Author: David Skitt
Editor(s): David Skitt
Publisher: Krishnamurti Foundation India
Year: 2005
Language: English
Pages: 224
ISBN/UPC (if available): 8187326573
Description
Many have considered Buddhism to be the religion closest in spirit to J Krishnamurti’s spiritual teaching-even though the great teacher was famous for urging students to seek truth outside organized religion. This record of an historic encounter between Krishnamurti and a group of Buddhist scholars provides a unique opportunity to see what the great teacher had to say himself about Buddhist teachings.
The conversations, which took place at Brockwood Park in England in the late 1970s, focus on human consciousness and its potential for transformation. Participants include Walpola Rahula, the renowned Sri Lankan Buddhist monk and scholar, author of the classic introductory text What the Buddha Taught.

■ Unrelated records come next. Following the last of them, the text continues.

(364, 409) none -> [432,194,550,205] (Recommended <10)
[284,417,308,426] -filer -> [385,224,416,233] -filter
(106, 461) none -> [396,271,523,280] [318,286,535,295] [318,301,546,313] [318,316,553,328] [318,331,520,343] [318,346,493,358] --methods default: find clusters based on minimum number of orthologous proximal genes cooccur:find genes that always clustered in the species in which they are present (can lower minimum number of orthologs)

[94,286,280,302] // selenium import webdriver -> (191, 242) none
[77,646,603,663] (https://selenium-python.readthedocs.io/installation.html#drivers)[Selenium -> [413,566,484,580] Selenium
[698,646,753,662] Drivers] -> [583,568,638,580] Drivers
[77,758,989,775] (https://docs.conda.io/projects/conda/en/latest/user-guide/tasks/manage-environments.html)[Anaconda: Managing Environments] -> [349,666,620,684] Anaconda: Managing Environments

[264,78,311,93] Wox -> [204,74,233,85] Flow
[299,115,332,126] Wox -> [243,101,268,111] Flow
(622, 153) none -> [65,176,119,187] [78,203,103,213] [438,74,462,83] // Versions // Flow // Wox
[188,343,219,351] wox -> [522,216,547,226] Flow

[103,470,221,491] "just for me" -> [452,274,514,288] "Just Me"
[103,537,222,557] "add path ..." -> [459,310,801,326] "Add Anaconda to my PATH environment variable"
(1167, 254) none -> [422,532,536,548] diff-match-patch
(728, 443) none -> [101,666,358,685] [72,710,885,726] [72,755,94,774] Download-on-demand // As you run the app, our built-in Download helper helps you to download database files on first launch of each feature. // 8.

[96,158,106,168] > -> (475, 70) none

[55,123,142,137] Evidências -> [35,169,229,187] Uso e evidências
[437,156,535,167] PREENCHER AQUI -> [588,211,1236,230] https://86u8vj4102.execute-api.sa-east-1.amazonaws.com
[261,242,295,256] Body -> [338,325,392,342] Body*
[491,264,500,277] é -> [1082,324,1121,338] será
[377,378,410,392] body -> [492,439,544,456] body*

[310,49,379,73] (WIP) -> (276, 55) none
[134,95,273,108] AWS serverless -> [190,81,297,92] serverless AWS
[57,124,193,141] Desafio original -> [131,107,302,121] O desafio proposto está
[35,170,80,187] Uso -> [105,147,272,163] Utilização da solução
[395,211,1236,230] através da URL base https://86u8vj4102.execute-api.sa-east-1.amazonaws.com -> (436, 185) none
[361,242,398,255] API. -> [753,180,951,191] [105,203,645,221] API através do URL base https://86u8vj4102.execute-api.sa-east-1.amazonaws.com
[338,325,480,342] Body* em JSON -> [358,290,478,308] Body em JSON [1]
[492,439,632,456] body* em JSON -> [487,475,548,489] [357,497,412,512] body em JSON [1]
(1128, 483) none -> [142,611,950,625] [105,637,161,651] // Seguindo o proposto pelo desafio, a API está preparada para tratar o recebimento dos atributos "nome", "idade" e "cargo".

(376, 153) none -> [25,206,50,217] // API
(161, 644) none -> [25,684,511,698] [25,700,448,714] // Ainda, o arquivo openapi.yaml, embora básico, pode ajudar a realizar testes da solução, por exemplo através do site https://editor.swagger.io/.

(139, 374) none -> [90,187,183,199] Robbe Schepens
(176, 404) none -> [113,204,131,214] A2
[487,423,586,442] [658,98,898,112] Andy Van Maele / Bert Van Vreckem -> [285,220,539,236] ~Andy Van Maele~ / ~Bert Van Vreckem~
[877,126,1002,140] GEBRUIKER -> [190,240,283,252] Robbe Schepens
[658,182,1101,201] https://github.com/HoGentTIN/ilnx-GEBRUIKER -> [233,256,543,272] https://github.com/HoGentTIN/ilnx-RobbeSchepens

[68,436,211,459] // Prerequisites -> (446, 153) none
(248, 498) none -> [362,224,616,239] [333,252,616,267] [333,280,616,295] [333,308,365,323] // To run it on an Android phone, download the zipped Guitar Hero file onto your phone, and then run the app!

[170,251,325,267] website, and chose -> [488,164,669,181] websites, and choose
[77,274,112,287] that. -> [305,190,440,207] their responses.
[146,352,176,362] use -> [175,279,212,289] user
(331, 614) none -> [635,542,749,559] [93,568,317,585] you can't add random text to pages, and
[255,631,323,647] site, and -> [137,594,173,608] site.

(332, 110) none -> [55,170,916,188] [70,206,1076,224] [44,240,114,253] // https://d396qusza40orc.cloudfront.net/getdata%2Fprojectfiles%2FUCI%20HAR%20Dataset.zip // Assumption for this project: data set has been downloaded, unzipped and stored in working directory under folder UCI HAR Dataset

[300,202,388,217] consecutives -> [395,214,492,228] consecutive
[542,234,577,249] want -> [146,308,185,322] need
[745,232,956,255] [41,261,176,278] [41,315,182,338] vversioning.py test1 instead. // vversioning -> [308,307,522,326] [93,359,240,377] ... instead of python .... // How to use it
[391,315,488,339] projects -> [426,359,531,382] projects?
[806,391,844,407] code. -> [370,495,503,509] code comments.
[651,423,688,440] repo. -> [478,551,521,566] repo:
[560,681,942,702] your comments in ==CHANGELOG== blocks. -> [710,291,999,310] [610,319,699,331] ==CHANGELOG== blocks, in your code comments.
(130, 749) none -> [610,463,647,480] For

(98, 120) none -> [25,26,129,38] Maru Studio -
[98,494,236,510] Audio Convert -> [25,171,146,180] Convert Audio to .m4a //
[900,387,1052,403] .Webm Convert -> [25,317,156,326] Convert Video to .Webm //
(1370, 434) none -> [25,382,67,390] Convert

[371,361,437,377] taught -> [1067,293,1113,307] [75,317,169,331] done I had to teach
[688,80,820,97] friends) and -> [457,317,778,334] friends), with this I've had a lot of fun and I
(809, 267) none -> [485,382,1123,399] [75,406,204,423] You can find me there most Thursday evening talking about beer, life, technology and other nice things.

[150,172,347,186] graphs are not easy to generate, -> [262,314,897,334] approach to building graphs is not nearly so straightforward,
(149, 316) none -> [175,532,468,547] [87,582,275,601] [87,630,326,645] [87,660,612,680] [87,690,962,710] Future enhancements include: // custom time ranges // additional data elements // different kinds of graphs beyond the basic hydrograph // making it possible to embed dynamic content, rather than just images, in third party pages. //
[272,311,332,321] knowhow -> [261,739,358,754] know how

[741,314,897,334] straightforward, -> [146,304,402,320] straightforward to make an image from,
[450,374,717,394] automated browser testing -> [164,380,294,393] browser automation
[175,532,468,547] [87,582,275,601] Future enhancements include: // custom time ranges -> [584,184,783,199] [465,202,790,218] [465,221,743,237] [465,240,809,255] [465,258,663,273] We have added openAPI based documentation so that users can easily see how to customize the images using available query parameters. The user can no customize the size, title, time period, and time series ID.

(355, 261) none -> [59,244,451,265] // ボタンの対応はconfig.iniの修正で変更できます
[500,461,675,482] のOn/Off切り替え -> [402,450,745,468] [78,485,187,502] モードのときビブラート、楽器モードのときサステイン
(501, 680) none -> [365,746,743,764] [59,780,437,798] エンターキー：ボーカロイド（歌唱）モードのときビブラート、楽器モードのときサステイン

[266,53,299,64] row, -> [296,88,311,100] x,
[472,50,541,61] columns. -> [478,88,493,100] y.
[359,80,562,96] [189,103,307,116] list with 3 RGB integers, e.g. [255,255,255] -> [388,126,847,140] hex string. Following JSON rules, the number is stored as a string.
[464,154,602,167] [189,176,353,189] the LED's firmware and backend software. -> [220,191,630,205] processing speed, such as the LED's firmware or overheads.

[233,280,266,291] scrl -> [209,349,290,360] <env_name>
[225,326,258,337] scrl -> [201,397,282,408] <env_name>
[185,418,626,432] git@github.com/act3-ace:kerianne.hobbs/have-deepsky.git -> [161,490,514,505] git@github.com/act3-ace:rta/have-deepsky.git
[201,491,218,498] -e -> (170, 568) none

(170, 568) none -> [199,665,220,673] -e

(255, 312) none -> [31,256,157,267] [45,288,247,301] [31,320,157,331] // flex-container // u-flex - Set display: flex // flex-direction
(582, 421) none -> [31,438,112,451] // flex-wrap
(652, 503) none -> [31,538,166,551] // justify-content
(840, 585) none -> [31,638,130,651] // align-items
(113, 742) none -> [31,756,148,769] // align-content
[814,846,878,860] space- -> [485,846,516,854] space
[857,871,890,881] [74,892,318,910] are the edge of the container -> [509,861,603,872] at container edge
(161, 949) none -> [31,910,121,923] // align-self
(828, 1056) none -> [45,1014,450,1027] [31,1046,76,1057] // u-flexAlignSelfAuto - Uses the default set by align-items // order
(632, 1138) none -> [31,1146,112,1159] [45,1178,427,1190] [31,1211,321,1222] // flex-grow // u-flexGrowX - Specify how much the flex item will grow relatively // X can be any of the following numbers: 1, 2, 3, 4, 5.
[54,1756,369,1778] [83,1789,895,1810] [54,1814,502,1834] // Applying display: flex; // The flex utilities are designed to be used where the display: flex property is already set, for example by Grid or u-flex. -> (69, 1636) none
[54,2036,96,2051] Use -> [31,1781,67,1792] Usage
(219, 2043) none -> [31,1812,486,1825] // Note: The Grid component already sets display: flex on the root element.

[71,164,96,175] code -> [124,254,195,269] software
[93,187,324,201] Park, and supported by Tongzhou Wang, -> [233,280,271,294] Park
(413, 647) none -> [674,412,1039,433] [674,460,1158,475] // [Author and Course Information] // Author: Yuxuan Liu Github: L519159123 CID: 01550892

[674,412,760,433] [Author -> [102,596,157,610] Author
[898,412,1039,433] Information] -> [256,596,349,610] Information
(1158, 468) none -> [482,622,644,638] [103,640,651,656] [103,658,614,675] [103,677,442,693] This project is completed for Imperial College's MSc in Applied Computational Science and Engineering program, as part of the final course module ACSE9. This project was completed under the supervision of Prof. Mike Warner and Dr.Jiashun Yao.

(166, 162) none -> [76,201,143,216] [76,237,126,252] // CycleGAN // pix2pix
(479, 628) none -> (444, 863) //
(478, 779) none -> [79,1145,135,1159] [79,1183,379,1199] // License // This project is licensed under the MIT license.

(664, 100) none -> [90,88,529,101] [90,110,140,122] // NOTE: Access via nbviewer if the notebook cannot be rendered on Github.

Most of this book consists of these five conversations. Since, however, they are concerned with barriers to deep shifts of perception, the book also contains a final section of questions in which people who find they have not changed after listening to Krishnamurti ask him to account for this. The various and sometimes vigorous answers he gives may be of as much interest to Buddhists as to students of Krishnamurti, and to readers in neither of these two groups.
Contents
INTRODUCTION
PART ONE
Are You Not Saying What the Buddha Said?
Is There a State of Mind without the Self?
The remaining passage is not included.